Linearizability is convenient for applications because it's the behavior you'd see from a single server that processes requests one at a time. For example, if one client gets a successful response from the server for an update request, subsequently launched reads from other clients are guaranteed to see the effects of that update. Providing linearizability is relatively easy for a single server.
We supply you with skeleton code and tests in src/kvsrv. You will need to modify kvsrv/client.go, kvsrv/server.go, and kvsrv/common.go.
To get up and running, execute the following commands. Don't forget the git pull to get the latest software.
$ cd ~/6.5840 $ git pull ... $ cd src/kvsrv $ go test ... $
Your first task is to implement a solution that works when there are no dropped messages.
You'll need to add RPC-sending code to the Clerk Put/Append/Get methods in client.go, and implement Put, Append() and Get() RPC handlers in server.go.
You have completed this task when you pass the first two tests in the test suite: "one client" and "many clients".
Add code to Clerk to retry if doesn't receive a reply, and to server.go to filter duplicates if the operation requires it. These notes include guidance on duplicate detection.

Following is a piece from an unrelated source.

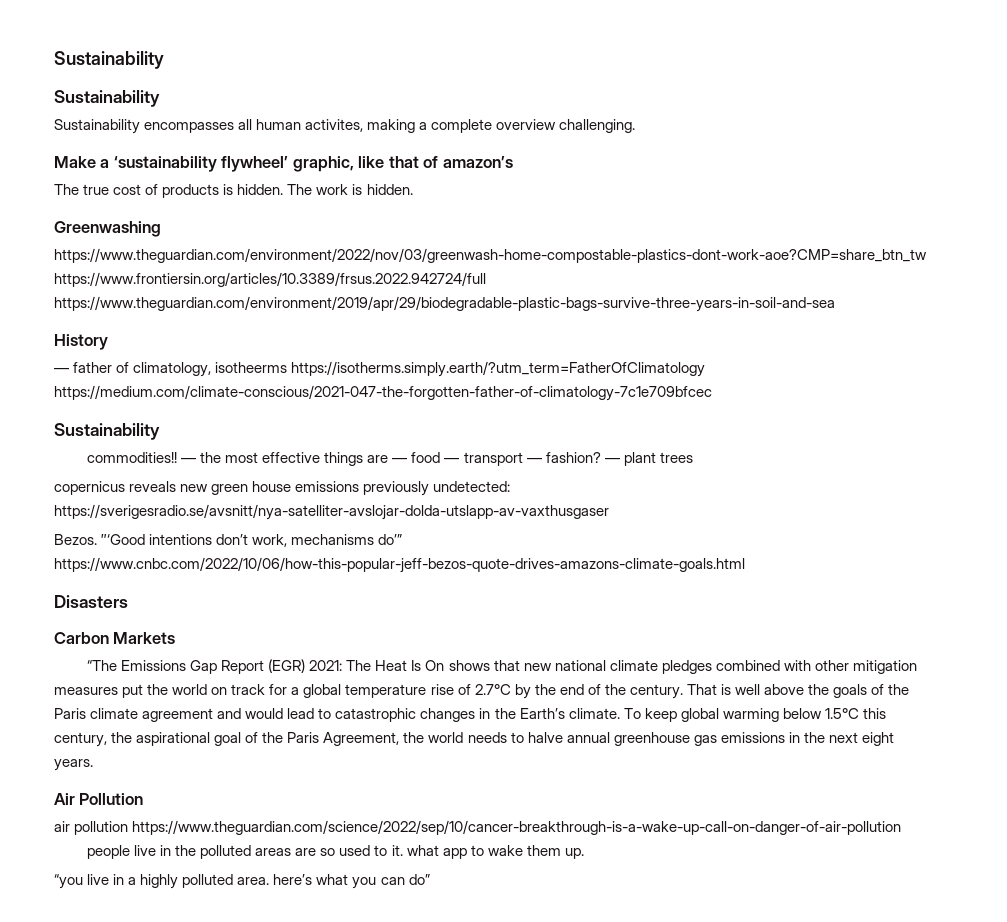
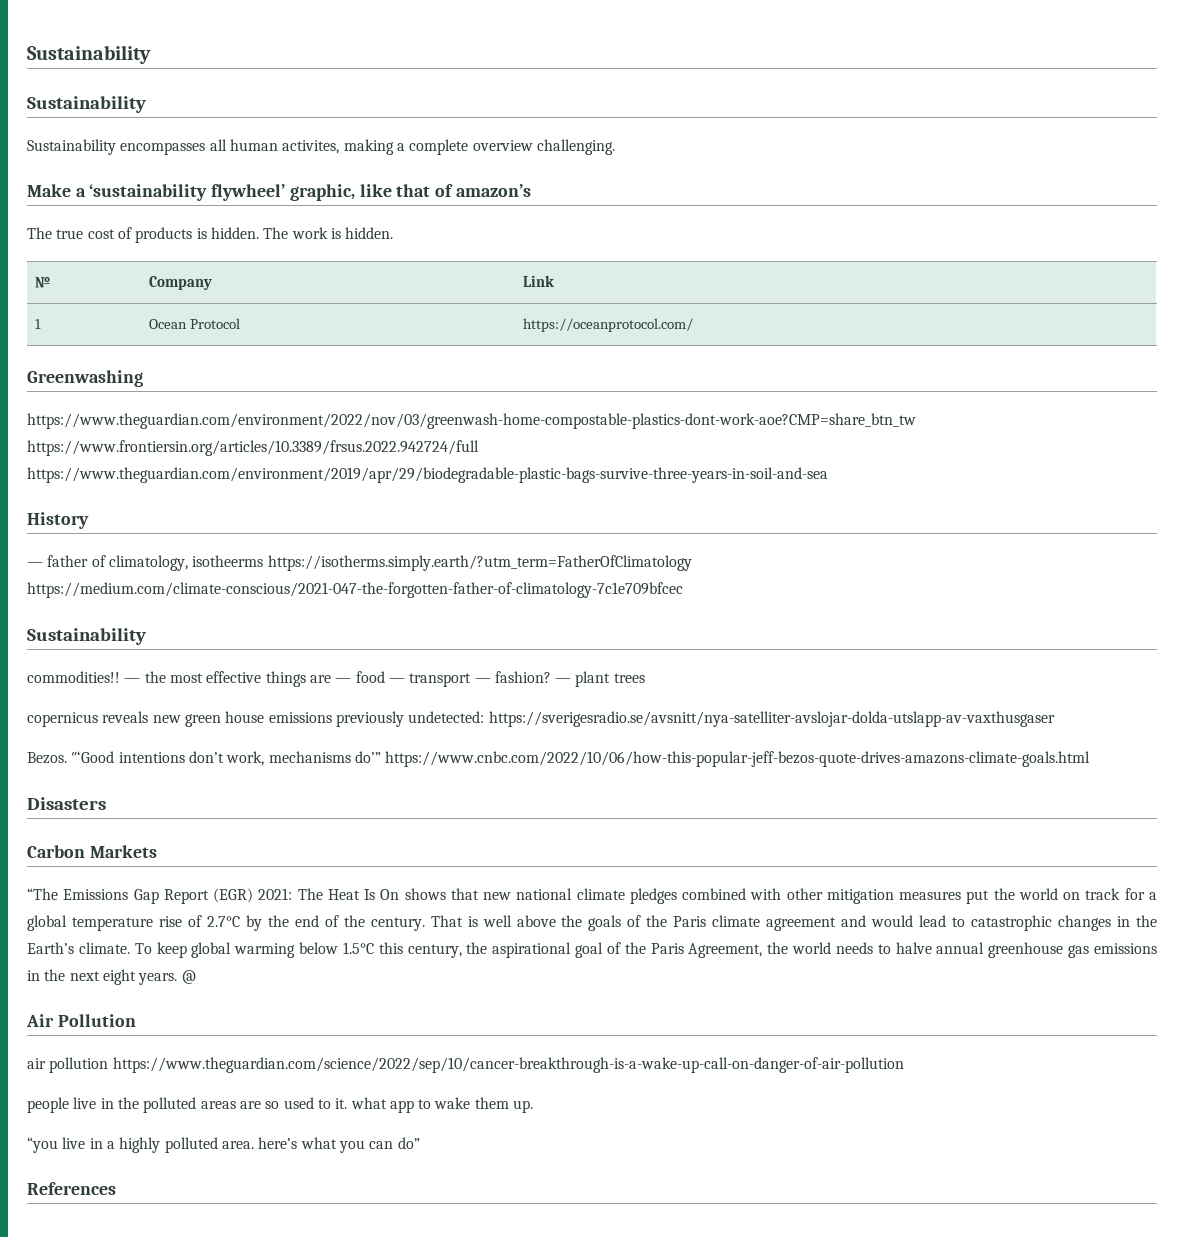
(413, 189) none -> [35,277,52,288] [149,276,213,290] [523,275,555,287] [35,319,42,329] [149,318,241,329] [523,318,694,332] // № | Company | Link // 1 | Ocean Protocol | https://oceanprotocol.com/
(93, 765) none -> [181,970,196,984] @
(430, 879) none -> [27,1182,116,1195] // References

Your code should now pass all tests, like this:
$ go test Test: one client ... ... Passed -- t 3.8 nrpc 31135 ops 31135 Test: many clients ... ... Passed -- t 4.7 nrpc 102853 ops 102853 Test: unreliable net, many clients ... ... Passed -- t 4.1 nrpc 580 ops 496 Test: concurrent append to same key, unreliable ... ... Passed -- t 0.6 nrpc 61 ops 52 Test: memory use get ... ... Passed -- t 0.4 nrpc 4 ops 0 Test: memory use put ... ... Passed -- t 0.2 nrpc 2 ops 0 Test: memory use append ... ... Passed -- t 0.4 nrpc 2 ops 0 Test: memory use many puts ... ... Passed -- t 11.5 nrpc 100000 ops 0 Test: memory use many gets ... ... Passed -- t 12.2 nrpc 100001 ops 0 PASS ok 6.5840/kvsrv 39.000s
The numbers after each Passed are real time in seconds, number of RPCs sent (including client RPCs), and number of key/value operations executed (Clerk Get/Put/Append calls).